SOURCE MATERIAL Start Marker

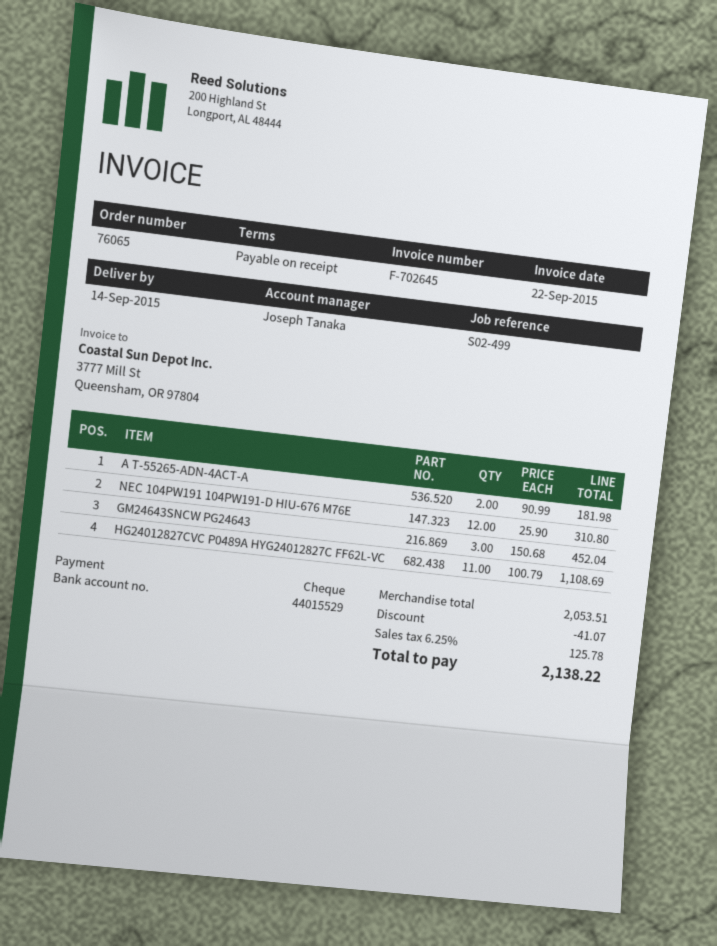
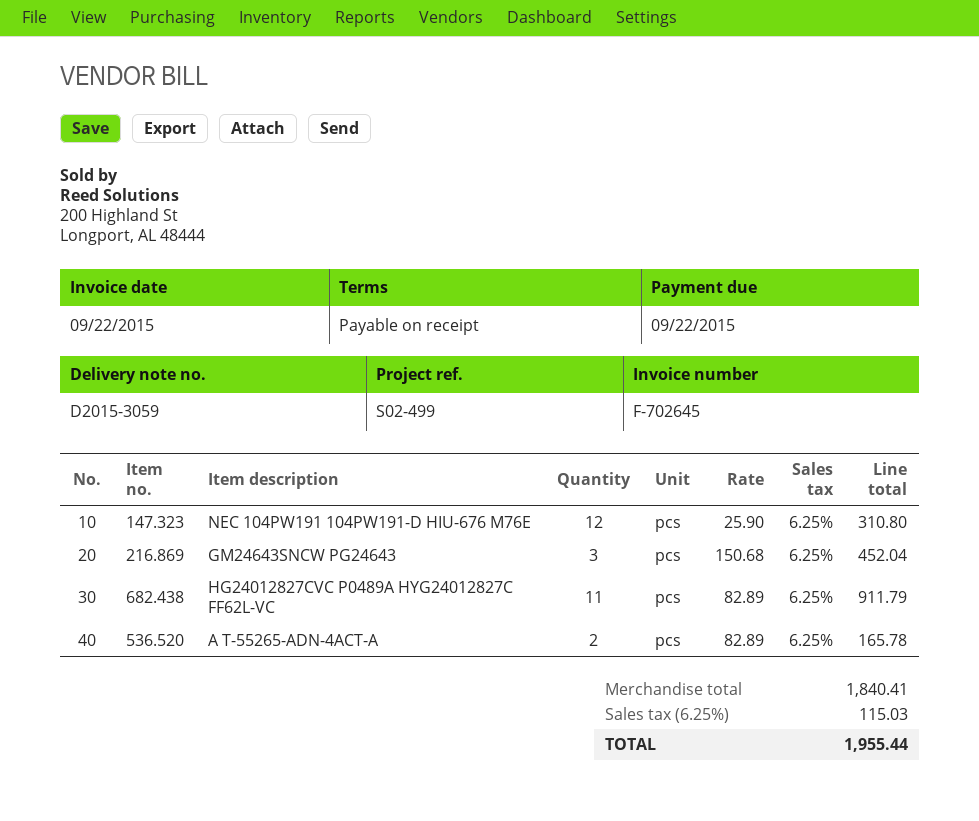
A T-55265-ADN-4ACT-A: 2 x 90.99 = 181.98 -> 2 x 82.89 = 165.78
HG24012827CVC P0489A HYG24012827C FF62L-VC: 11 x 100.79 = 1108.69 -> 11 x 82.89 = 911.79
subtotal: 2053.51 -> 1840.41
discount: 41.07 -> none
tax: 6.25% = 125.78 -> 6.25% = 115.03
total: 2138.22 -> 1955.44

SOURCE MATERIAL End Marker

## EXERCISE BRIEF
Extract exactly the lines between the line containing "HG24012827CVC P0489A HYG24012827C" and the end of the data, including both.

## OUTPUT OF THE TASK
HG24012827CVC P0489A HYG24012827C FF62L-VC: 11 x 100.79 = 1108.69 -> 11 x 82.89 = 911.79
subtotal: 2053.51 -> 1840.41
discount: 41.07 -> none
tax: 6.25% = 125.78 -> 6.25% = 115.03
total: 2138.22 -> 1955.44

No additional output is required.